Flush times allowed many homeowners to buy homes or tap into the equity
of their properties, driving the homeownership rate to its highest level
ever, 69 percent. It also helped drive home prices skyward, especially
along the coasts and in the Southwest.
Now, however, mortgage defaults and foreclosures are on the rise and the
homeownership rate is falling. Some economists and officials expect that
up to two million borrowers may lose their homes because they cannot
afford to repay or refinance their loans, because home prices are
falling or because they face some other financial distress.

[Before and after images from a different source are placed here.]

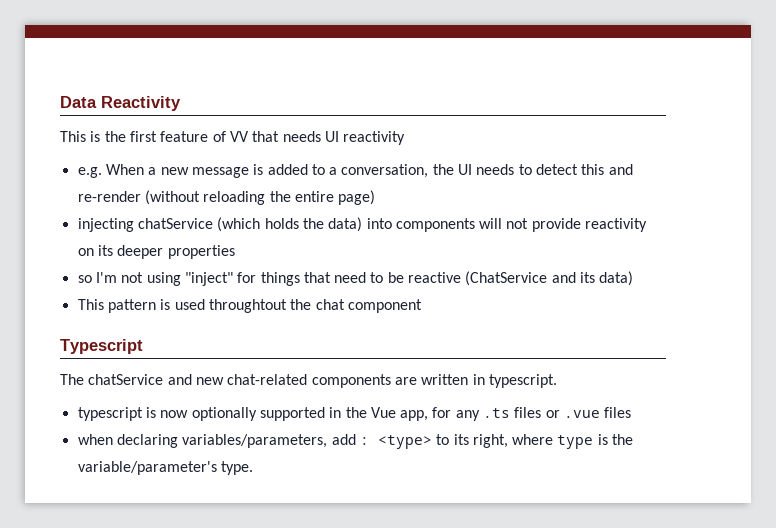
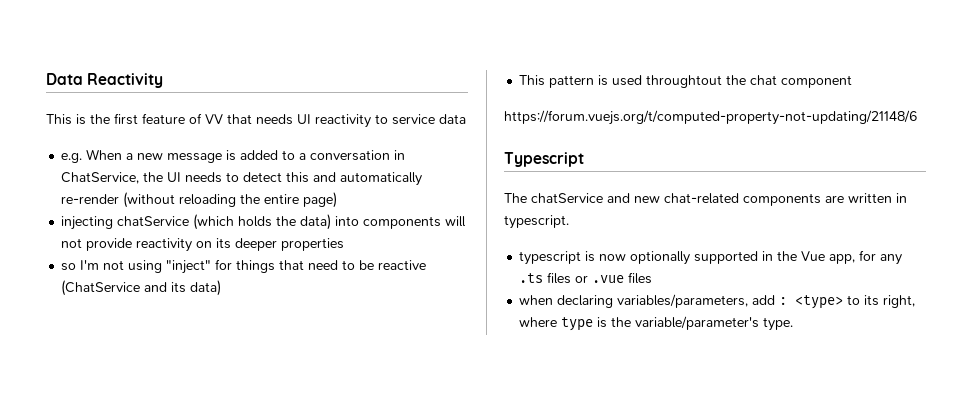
- This is the first feature of VV that needs UI reactivity
+ This is the first feature of VV that needs UI reactivity to service data
- e.g. When a new message is added to a conversation, the UI needs to detect this and re-render (without reloading the entire page)
+ e.g. When a new message is added to a conversation in ChatService, the UI needs to detect this and automatically re-render (without reloading the entire page)
+ https://forum.vuejs.org/t/computed-property-not-updating/21148/6

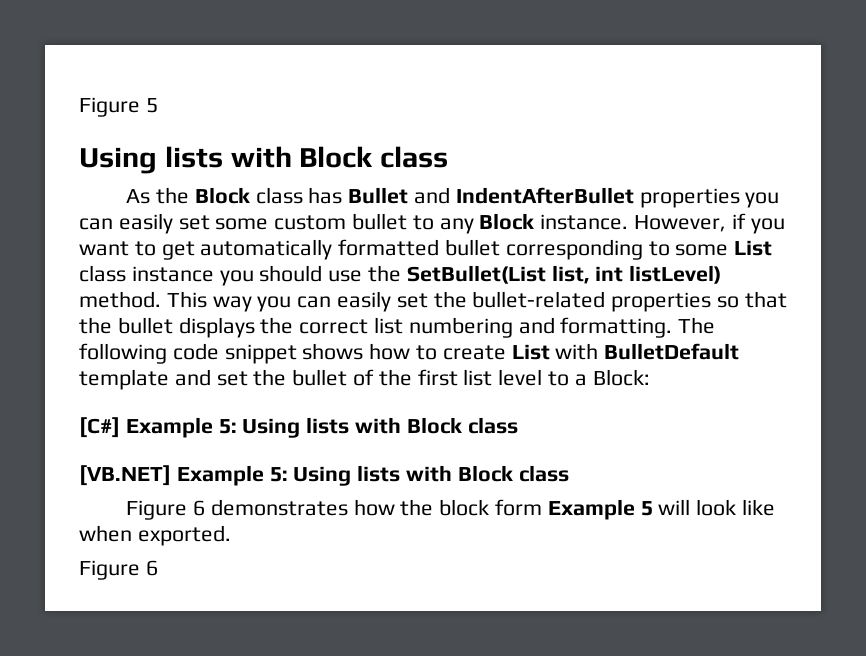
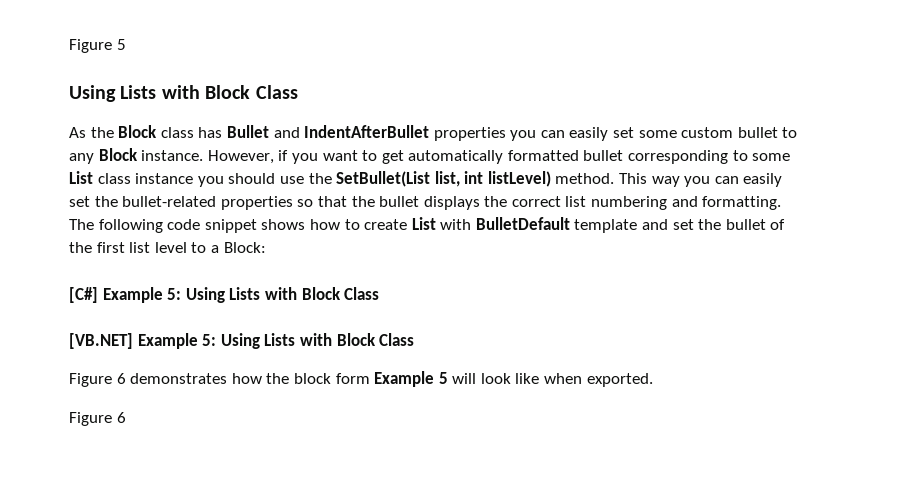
  Figure 5
- Using lists with Block class
+ Using Lists with Block Class
- [C#] Example 5: Using lists with Block class
+ [C#] Example 5: Using Lists with Block Class
- [VB.NET] Example 5: Using lists with Block class
+ [VB.NET] Example 5: Using Lists with Block Class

The pain will be most severe in lower-income and working-class
neighborhoods, but most economists expect the broader economy to suffer
as well.
More than 100 mortgage lenders have gone out of business and banks,
hedge funds, pension systems and other investors are expected to lose up
to $400 billion.
Banks and the financial markets have become more wary of mortgage
securities and borrowings costs have risen for all but the safest
borrowers and loans.
The value of American residential real estate could fall by up to $4
trillion, or by about 20 percent, economists estimate.